(Stored items from a collection)
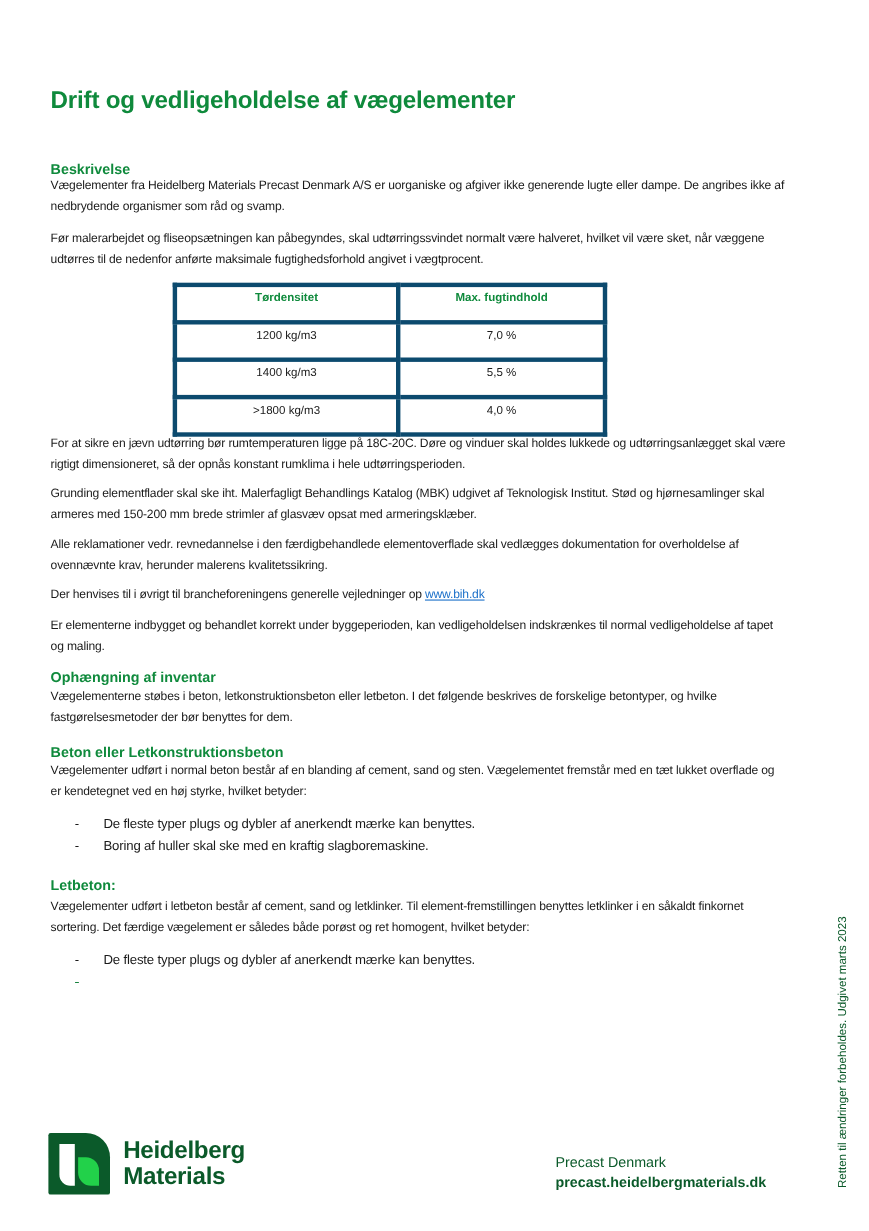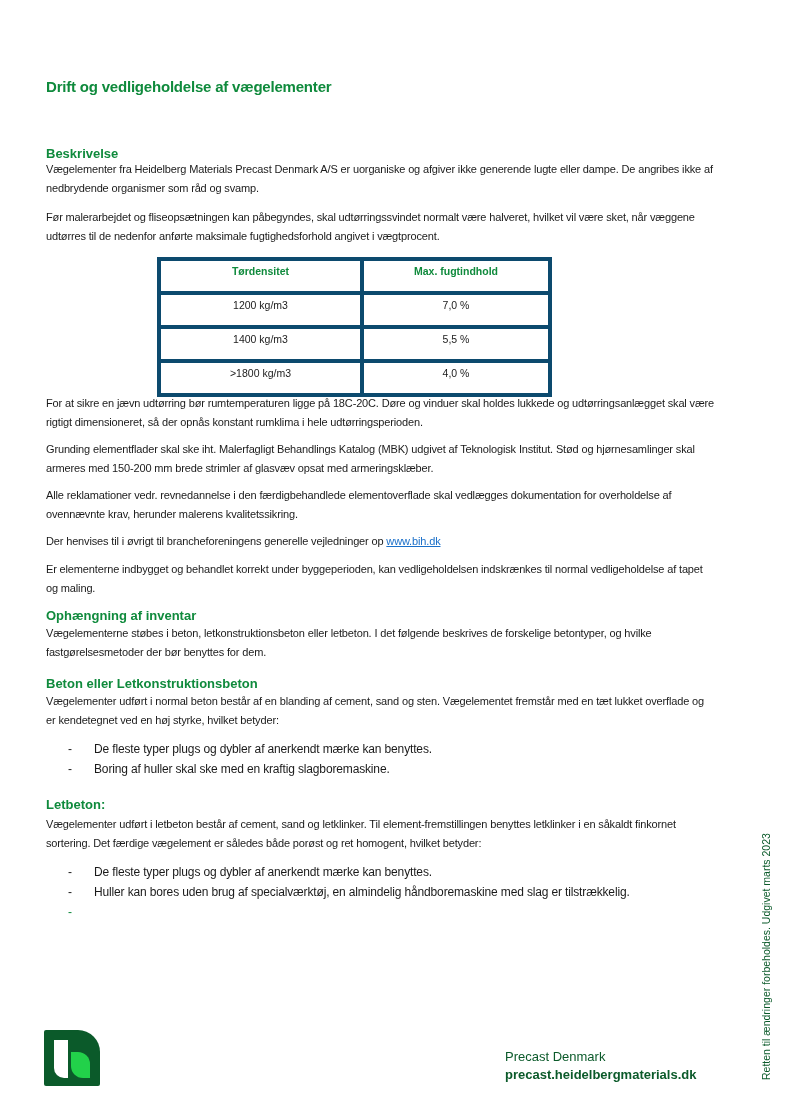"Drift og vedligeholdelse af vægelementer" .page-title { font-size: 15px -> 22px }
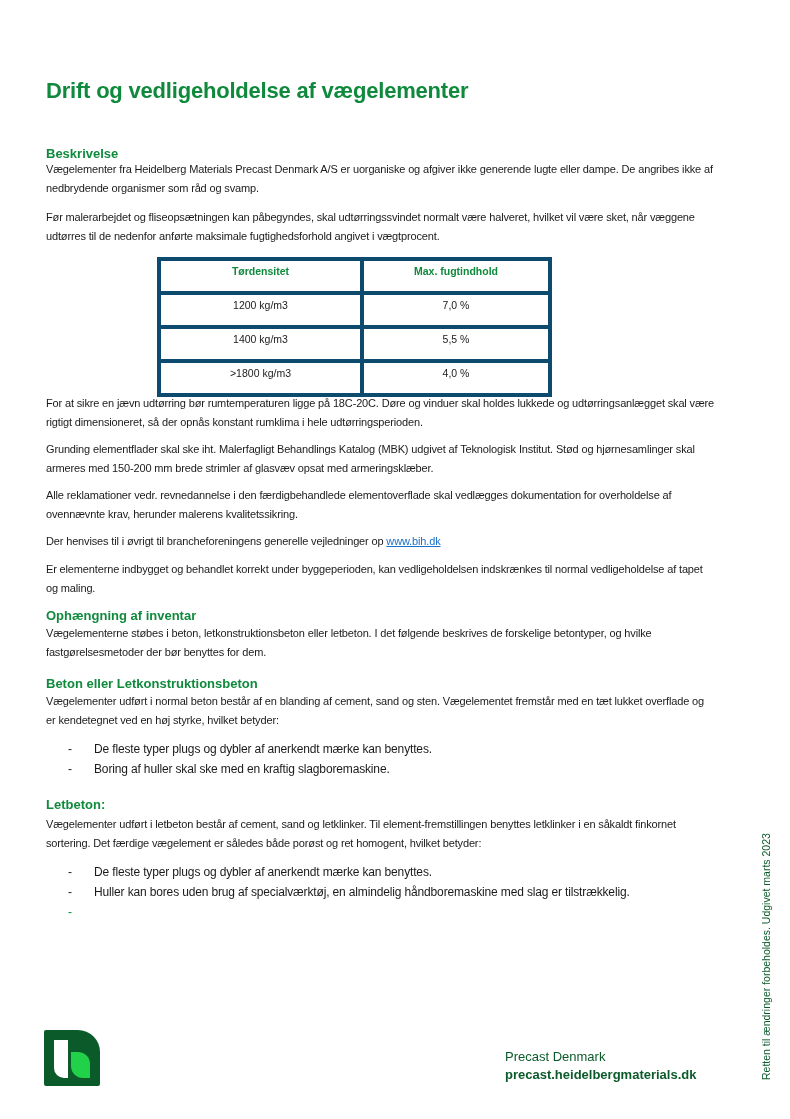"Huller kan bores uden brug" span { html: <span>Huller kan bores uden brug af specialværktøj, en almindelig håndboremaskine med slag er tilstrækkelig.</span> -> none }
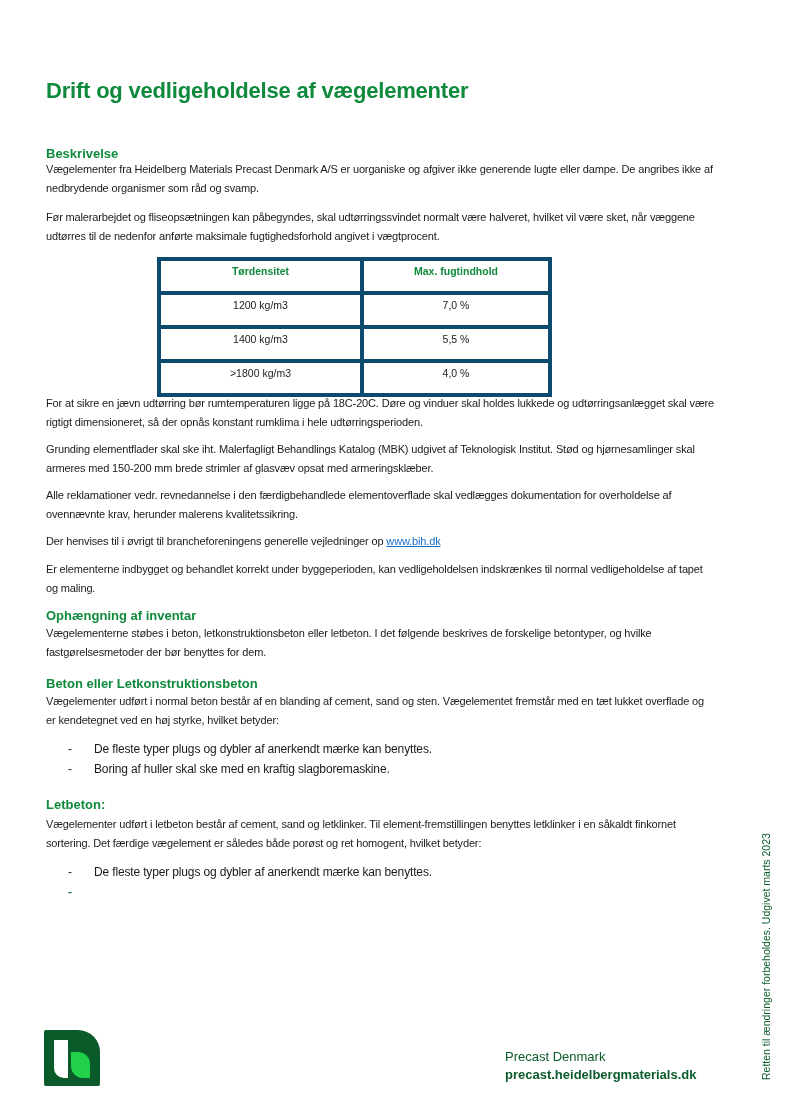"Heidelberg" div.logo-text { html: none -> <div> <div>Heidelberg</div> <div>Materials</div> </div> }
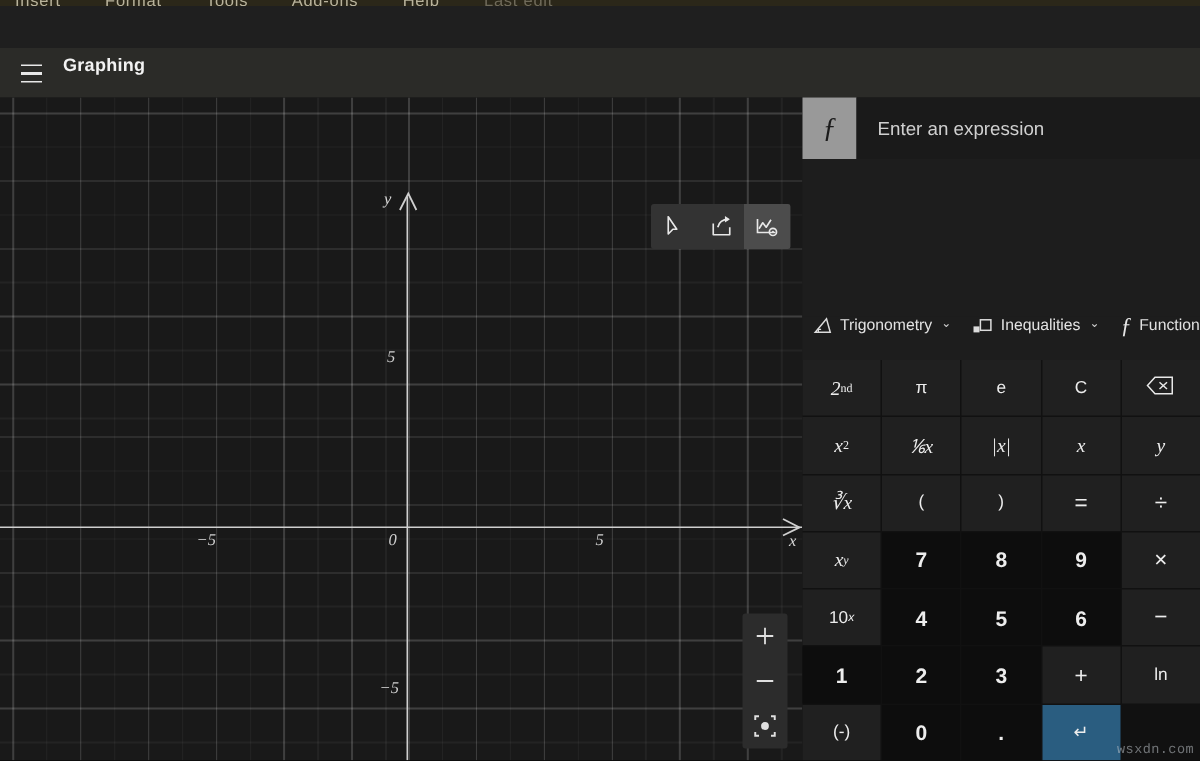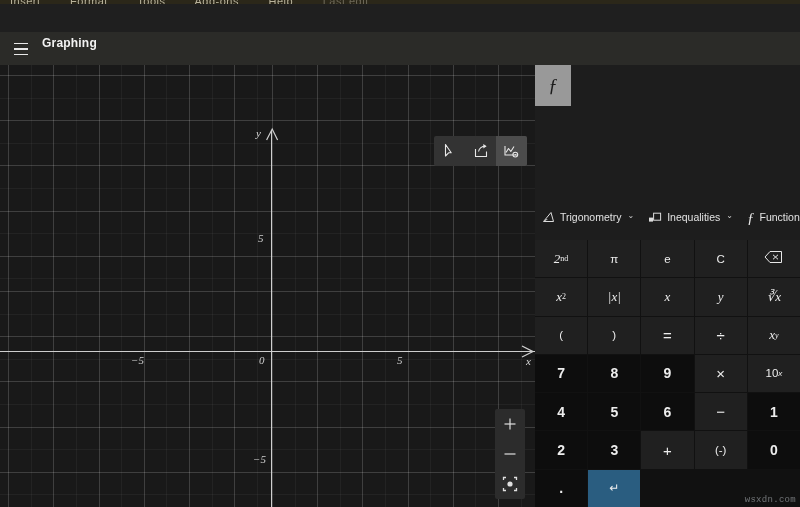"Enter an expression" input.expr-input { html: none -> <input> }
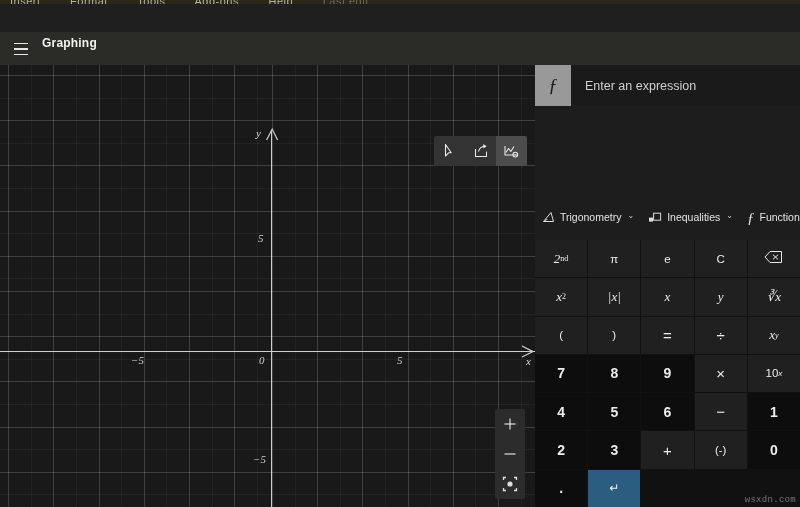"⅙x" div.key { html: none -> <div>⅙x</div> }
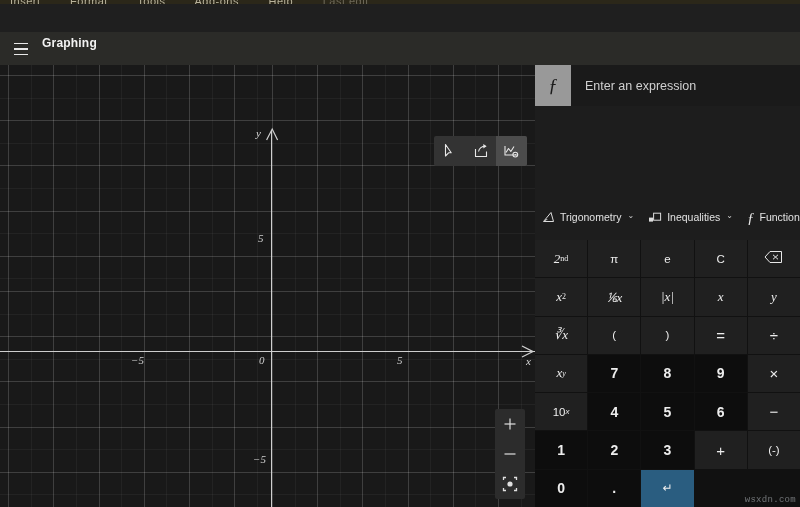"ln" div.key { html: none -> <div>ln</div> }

_Problem requirements:_ Each line from the one that holds "none -> <input>" through the end of the entries must be returned exactly, while any pictures stay out.

_Response below:_
"Enter an expression" input.expr-input { html: none -> <input> }
"⅙x" div.key { html: none -> <div>⅙x</div> }
"ln" div.key { html: none -> <div>ln</div> }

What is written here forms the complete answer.